■ EXTRACTED DATA
>>>>>

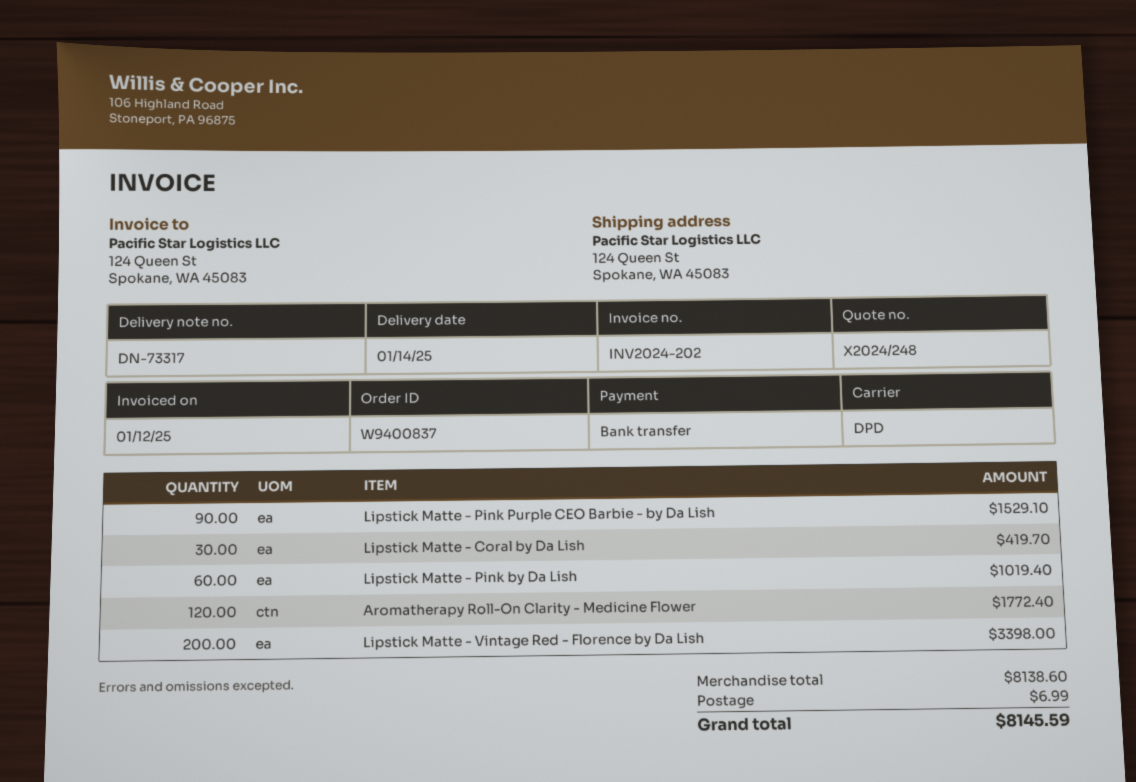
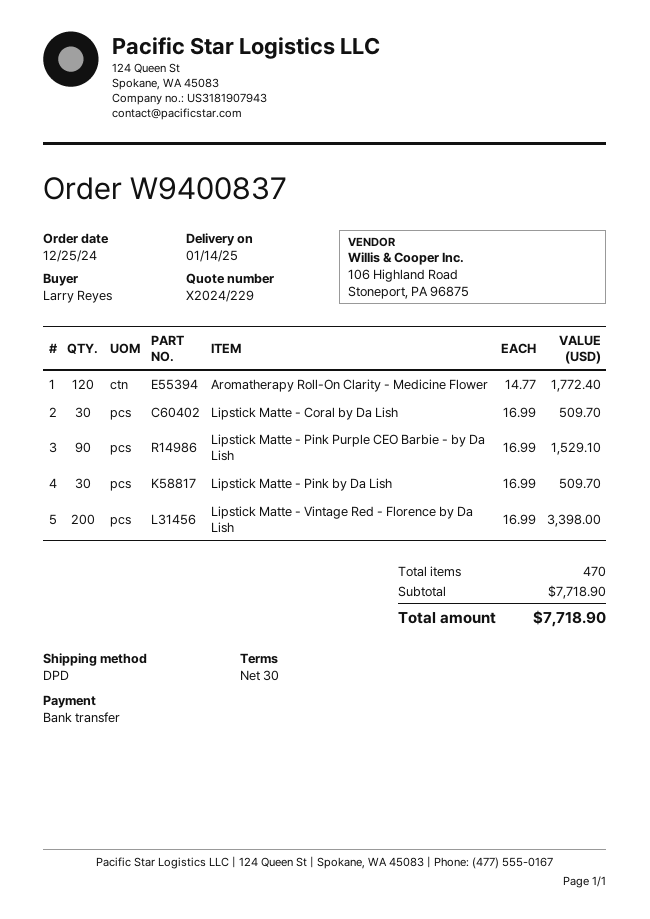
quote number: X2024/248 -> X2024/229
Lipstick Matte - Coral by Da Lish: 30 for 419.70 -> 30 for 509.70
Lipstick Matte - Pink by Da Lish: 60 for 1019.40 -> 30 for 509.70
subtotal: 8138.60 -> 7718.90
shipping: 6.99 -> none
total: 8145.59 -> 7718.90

<<<<<
>>>>>

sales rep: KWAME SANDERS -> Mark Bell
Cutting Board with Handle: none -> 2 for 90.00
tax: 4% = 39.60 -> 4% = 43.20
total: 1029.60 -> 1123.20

<<<<<

■ WHAT YOU SHOULD DO
Retype only the stretch of lines above starting at the one with "Lipstick Matte - Pink" and stopping at the one with "total: 8145.59 -> 7718.90", exactly as written, with both kept.

■ EXERCISE RESPONSE
Lipstick Matte - Pink by Da Lish: 60 for 1019.40 -> 30 for 509.70
subtotal: 8138.60 -> 7718.90
shipping: 6.99 -> none
total: 8145.59 -> 7718.90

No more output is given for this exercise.